We are visiting Southern California’s Temecula Valley for our latest Traveling Tastebuds stop. When people think of California wines, they often think of Napa or Sonoma Valleys. Temecula Valley has become a Wine Enthusiast Top 10 Wine Destination. It is also home to the Bel Vino Winery. Their restaurant’s Executive Chef, Nathaniel Phillips, creates many delicious dishes and desserts, including the Panna Cotta With Port-Pomegranate Sauce that we are sharing with you.
“Many of our guests dine at the bistro as part of their wine-tasting experience at the vineyard,” says Phillips. “This modern take on the classic dessert gives visitors an opportunity to experience Bel Vino Vintner’s Select Prima Port, one of our most special wines, not only by the glass, but as a component of the dish.”

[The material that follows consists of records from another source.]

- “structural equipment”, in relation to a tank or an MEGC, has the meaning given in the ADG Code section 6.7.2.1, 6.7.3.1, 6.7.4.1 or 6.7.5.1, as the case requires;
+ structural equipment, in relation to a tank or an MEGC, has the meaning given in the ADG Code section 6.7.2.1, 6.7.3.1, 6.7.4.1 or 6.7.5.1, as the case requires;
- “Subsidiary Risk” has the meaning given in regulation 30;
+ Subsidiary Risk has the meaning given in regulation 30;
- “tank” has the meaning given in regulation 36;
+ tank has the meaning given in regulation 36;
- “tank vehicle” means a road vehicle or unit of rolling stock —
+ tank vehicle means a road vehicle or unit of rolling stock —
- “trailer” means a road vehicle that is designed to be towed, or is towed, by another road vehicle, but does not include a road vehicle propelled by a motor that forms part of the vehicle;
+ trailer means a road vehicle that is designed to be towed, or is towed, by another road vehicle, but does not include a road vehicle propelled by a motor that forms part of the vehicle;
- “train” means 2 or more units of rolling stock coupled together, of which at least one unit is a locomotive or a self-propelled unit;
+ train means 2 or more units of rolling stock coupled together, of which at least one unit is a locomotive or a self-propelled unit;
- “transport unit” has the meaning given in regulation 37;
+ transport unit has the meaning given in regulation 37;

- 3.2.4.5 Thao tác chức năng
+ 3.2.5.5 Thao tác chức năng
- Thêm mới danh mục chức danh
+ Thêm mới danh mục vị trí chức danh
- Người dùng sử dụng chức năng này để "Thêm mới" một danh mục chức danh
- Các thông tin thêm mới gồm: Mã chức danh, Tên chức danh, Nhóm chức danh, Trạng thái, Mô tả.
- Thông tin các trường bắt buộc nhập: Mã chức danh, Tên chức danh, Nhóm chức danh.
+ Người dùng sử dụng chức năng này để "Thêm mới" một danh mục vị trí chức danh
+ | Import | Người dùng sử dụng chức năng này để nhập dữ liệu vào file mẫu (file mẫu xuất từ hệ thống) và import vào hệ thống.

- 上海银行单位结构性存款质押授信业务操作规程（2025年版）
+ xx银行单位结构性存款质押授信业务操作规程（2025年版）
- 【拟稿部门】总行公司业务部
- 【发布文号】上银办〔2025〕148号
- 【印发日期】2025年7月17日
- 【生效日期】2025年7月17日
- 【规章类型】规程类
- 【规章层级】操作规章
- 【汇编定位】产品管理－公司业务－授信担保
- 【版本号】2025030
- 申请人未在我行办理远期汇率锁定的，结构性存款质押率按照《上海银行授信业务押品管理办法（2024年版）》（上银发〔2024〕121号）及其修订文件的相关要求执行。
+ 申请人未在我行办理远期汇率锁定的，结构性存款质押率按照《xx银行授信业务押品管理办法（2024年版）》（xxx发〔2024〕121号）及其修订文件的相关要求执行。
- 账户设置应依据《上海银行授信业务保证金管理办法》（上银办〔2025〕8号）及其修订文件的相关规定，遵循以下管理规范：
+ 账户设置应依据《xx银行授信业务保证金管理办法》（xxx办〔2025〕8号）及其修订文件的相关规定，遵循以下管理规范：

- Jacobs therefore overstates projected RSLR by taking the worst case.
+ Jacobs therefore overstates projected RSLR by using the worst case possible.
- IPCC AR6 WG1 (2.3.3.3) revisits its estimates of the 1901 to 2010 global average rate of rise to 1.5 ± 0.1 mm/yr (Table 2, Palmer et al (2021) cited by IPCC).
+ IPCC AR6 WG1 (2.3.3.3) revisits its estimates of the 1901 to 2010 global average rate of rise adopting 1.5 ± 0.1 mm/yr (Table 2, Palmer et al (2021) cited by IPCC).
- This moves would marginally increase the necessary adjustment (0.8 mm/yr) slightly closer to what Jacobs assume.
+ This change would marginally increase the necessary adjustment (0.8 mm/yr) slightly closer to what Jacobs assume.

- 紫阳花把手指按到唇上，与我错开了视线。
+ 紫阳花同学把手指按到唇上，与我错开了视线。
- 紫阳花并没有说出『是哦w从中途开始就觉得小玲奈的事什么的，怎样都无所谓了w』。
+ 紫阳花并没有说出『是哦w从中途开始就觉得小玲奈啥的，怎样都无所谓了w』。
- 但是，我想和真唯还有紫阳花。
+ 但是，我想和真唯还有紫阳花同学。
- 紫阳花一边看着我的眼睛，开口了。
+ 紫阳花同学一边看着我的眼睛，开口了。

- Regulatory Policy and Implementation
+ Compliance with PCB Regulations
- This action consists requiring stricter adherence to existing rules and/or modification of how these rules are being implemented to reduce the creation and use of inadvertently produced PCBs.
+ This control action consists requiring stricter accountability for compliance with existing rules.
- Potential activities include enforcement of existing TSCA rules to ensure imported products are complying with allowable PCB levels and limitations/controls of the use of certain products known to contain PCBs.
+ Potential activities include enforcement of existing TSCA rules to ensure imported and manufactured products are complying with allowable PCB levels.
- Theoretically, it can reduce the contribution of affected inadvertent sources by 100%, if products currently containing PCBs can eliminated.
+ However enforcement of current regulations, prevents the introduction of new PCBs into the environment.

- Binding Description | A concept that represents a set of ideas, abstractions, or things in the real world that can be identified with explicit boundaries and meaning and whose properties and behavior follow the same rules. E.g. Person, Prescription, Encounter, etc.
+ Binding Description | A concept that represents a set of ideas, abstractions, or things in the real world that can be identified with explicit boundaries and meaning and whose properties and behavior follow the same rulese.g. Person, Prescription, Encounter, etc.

And now, for the Panna Cotta With Port-Pomegranate Sauce recipe:
Ingredients:
Panna Cotta:
o 1 tablespoon gelatin
o 3 tablespoons milk
o 2 cups heavy cream
o 1/2 cup sugar
o 1/2 cup dark chocolate chips
o 1 tablespoon vanilla
o Pinch of salt
Port-Pomegranate Sauce:
o 1 cup of port, preferably Bel Vino Vintner’s Select Prima Port
o 1/4 cup sugar
o 1/4 cup pomegranate seeds
Instructions:
1. To make panna cotta: In a bowl, add gelatin to milk; set aside and allow gelatin to begin to thicken milk. Meanwhile, in a medium saucepan, heat cream and sugar until simmering. Whisk in chocolate, vanilla, and salt. Add reserved gelatin-milk mixture and whisk to combine. Pour custard into six ramekins and transfer to refrigerator to set, about 4 hours.
2. To make port-pomegranate sauce: In a small pot over medium heat, simmer port and sugar until reduced by half. Remove sauce from heat and allow to cool; stir in pomegranate seeds.
3. To serve, use a knife to carefully unmold custards onto individual dessert plates, then pour port-pomegranate sauce on top. Serve immediately.